(GOAL OF THE EXERCISE)
Copy each line that includes the string "ΚΙΝΗΜΑΤΟΓΡΑΦΟΣ" from the material into your answer.

──────── THE DATA

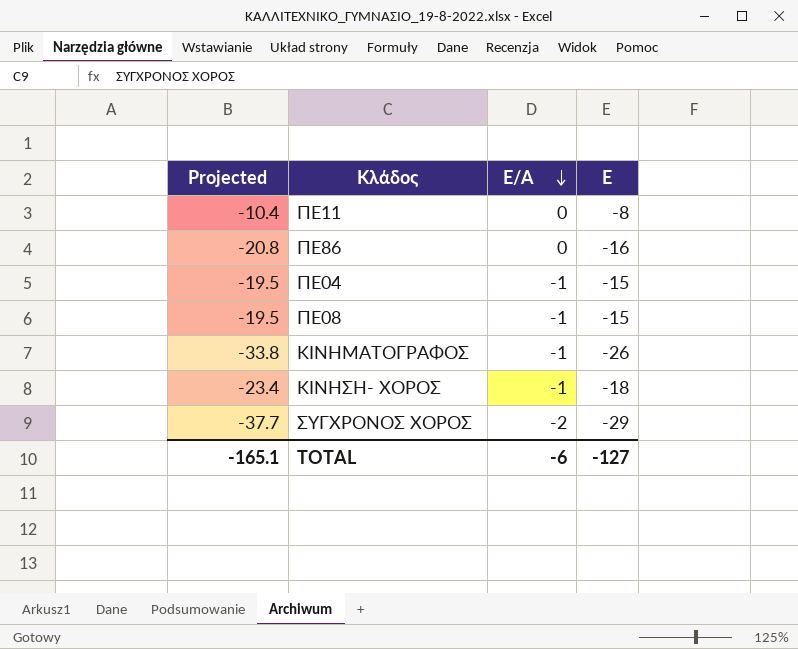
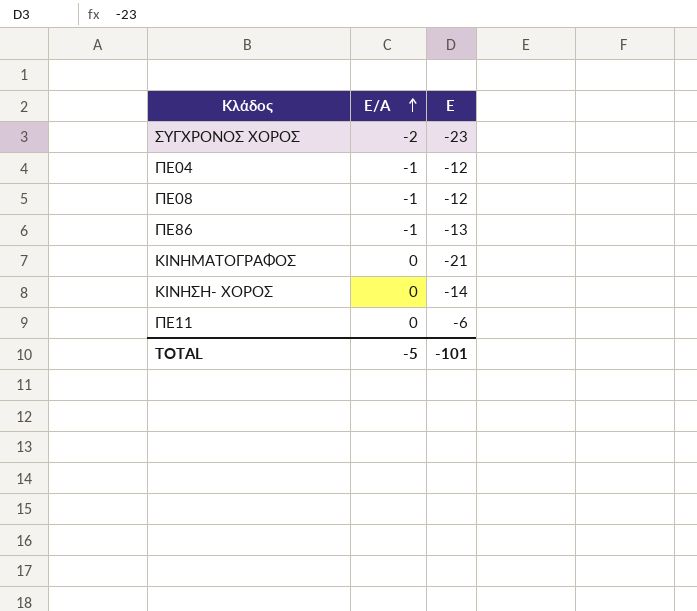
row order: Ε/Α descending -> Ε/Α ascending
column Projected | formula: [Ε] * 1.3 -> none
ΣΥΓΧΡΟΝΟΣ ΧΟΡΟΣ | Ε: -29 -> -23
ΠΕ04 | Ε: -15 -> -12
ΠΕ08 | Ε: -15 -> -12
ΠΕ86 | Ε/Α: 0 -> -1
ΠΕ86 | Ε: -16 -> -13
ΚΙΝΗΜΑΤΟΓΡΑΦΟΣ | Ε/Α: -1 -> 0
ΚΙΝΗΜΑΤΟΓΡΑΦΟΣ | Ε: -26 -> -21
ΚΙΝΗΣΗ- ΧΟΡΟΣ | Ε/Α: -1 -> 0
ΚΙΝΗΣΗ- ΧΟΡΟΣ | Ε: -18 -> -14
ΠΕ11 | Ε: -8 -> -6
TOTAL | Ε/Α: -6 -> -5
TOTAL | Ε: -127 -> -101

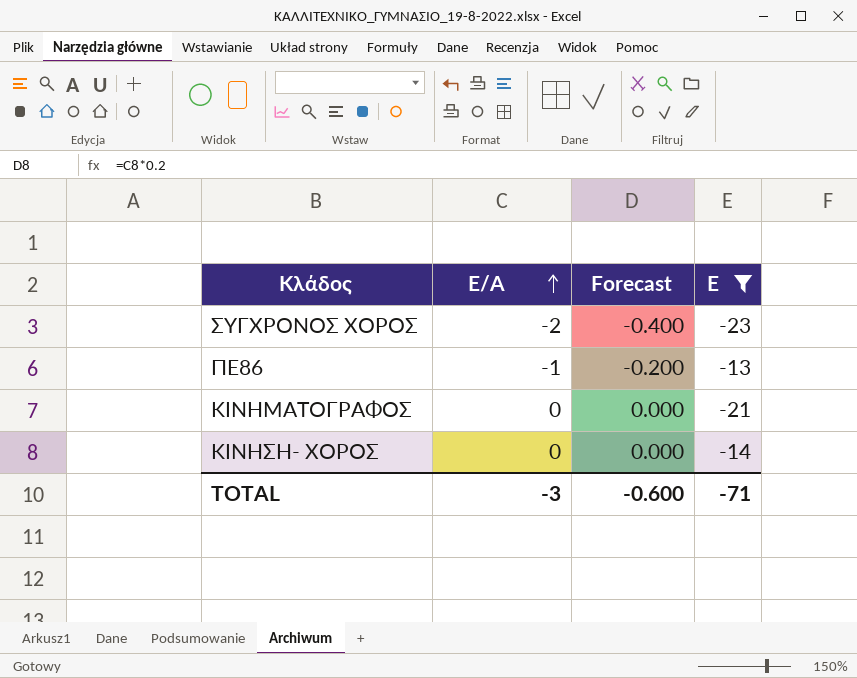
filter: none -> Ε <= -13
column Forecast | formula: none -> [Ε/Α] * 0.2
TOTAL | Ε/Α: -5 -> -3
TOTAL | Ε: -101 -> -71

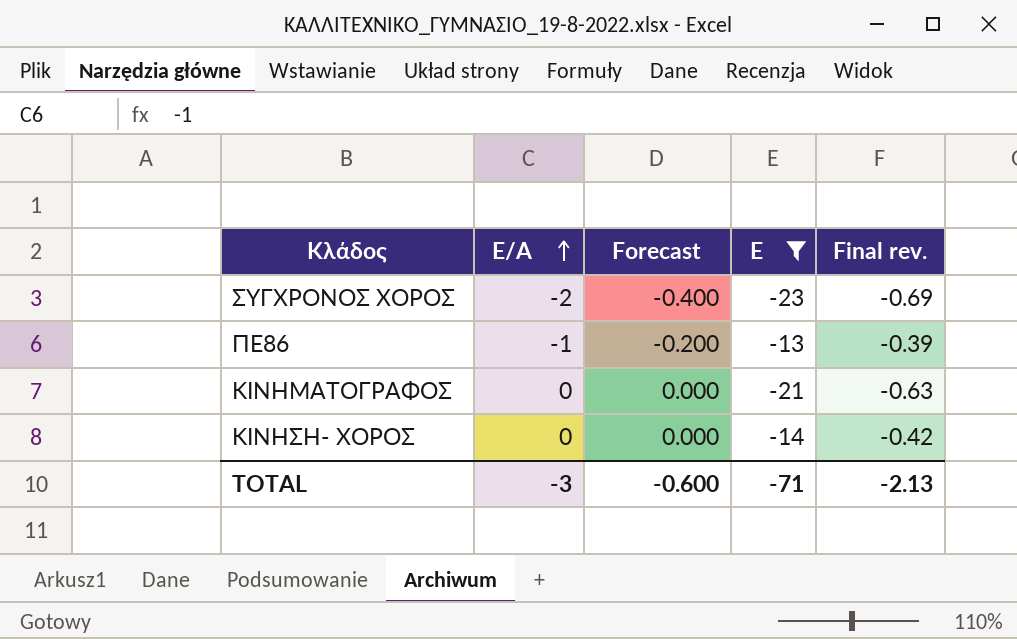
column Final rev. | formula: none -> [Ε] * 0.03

────────────────
──────── THE DATA

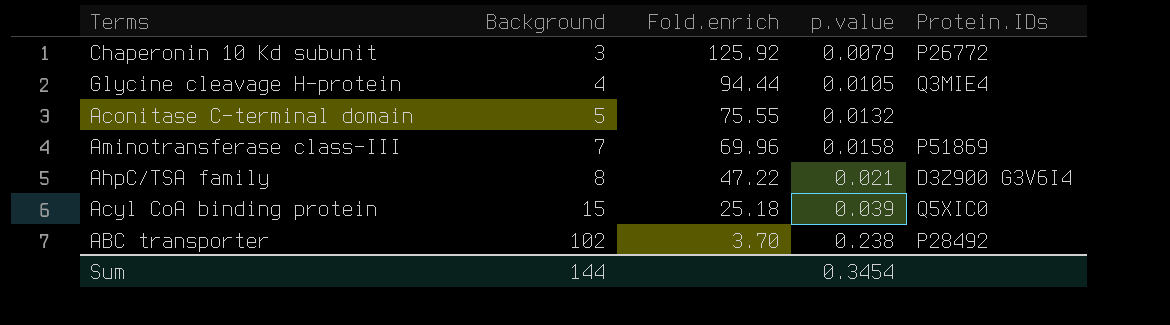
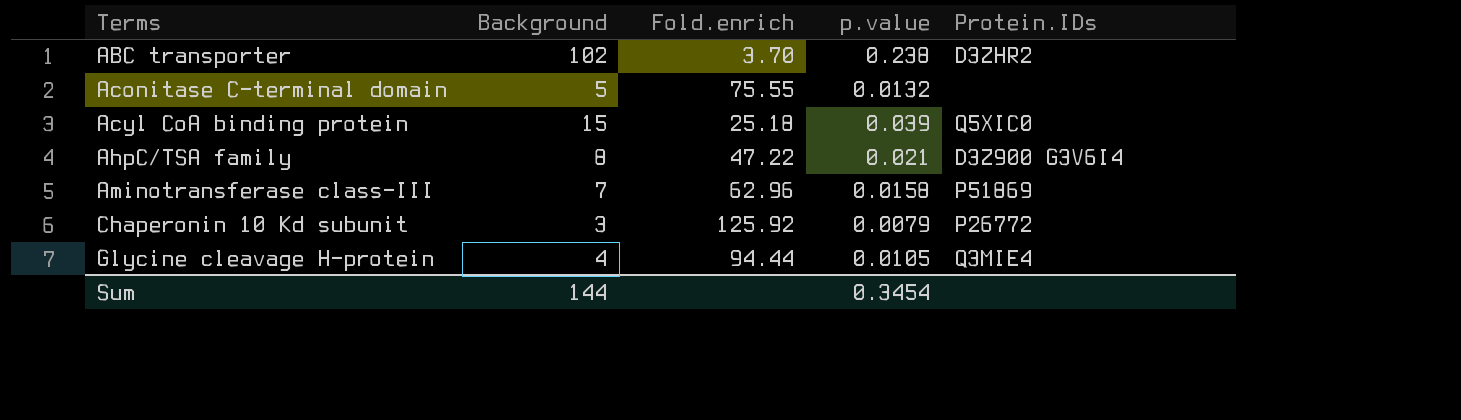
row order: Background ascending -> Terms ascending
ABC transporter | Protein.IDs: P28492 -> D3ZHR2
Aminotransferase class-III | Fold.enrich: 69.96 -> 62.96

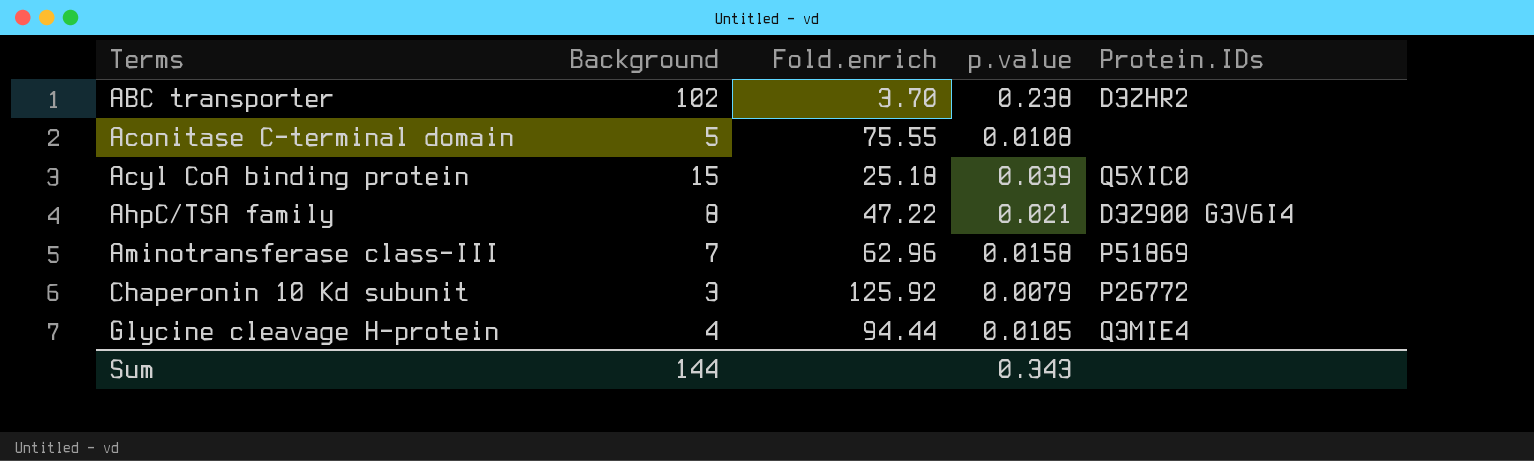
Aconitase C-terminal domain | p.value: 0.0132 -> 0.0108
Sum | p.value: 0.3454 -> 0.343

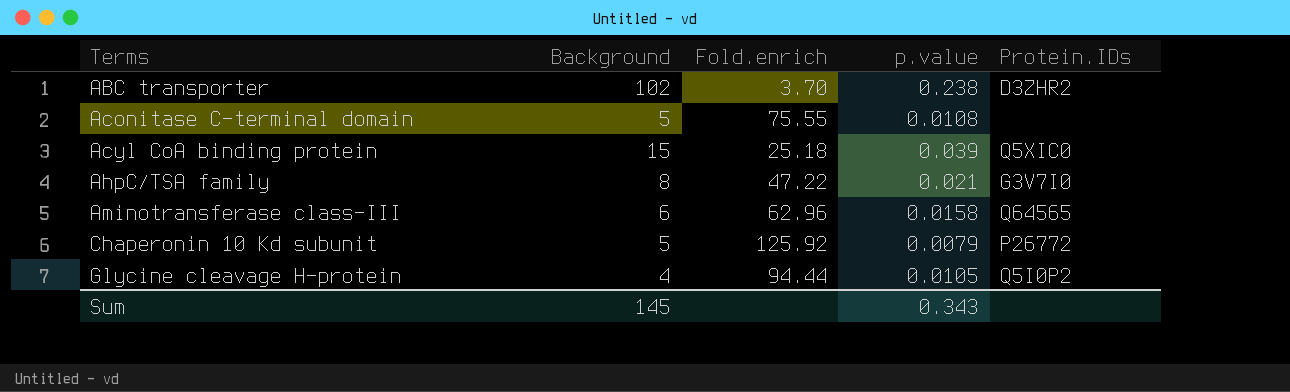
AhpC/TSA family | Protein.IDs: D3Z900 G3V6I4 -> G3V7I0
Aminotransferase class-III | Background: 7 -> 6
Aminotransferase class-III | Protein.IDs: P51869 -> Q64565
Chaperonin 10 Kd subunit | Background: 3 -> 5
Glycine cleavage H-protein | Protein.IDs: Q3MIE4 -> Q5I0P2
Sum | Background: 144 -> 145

────────────────

(COMPLETED TASK)
ΚΙΝΗΜΑΤΟΓΡΑΦΟΣ | Ε/Α: -1 -> 0
ΚΙΝΗΜΑΤΟΓΡΑΦΟΣ | Ε: -26 -> -21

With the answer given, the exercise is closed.